▸ **Information supplied**
== Segment start ==

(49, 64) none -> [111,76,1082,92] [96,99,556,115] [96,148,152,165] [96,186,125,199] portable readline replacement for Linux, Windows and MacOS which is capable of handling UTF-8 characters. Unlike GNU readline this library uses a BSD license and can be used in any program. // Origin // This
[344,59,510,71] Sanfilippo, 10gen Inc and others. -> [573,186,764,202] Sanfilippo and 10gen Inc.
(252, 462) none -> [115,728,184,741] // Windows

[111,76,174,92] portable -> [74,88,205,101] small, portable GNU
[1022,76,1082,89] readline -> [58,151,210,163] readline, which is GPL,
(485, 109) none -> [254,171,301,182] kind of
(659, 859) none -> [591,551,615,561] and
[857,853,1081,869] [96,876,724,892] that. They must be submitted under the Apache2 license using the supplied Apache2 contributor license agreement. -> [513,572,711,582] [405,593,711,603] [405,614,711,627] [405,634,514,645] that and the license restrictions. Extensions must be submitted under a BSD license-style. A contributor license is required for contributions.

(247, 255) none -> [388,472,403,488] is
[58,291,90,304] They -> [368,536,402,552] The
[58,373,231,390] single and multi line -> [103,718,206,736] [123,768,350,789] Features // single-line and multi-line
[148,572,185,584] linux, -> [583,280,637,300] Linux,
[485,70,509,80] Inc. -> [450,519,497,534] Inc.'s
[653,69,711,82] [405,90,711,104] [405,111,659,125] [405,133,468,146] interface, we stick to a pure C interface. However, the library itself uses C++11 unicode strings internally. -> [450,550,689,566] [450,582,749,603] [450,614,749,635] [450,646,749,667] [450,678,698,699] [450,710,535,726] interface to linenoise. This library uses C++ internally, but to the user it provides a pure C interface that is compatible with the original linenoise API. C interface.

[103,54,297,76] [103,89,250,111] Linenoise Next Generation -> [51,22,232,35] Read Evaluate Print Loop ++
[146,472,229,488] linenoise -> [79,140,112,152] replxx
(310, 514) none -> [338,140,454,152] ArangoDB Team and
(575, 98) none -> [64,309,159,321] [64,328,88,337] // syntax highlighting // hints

== Segment end ==

▸ **Problem details**
Print, exactly as written, the first line of the records above and each line after it until the line with "(659, 859) none -> [591,551,615,561] and", which is printed too.

▸ **Finished task**
(49, 64) none -> [111,76,1082,92] [96,99,556,115] [96,148,152,165] [96,186,125,199] portable readline replacement for Linux, Windows and MacOS which is capable of handling UTF-8 characters. Unlike GNU readline this library uses a BSD license and can be used in any program. // Origin // This
[344,59,510,71] Sanfilippo, 10gen Inc and others. -> [573,186,764,202] Sanfilippo and 10gen Inc.
(252, 462) none -> [115,728,184,741] // Windows

[111,76,174,92] portable -> [74,88,205,101] small, portable GNU
[1022,76,1082,89] readline -> [58,151,210,163] readline, which is GPL,
(485, 109) none -> [254,171,301,182] kind of
(659, 859) none -> [591,551,615,561] and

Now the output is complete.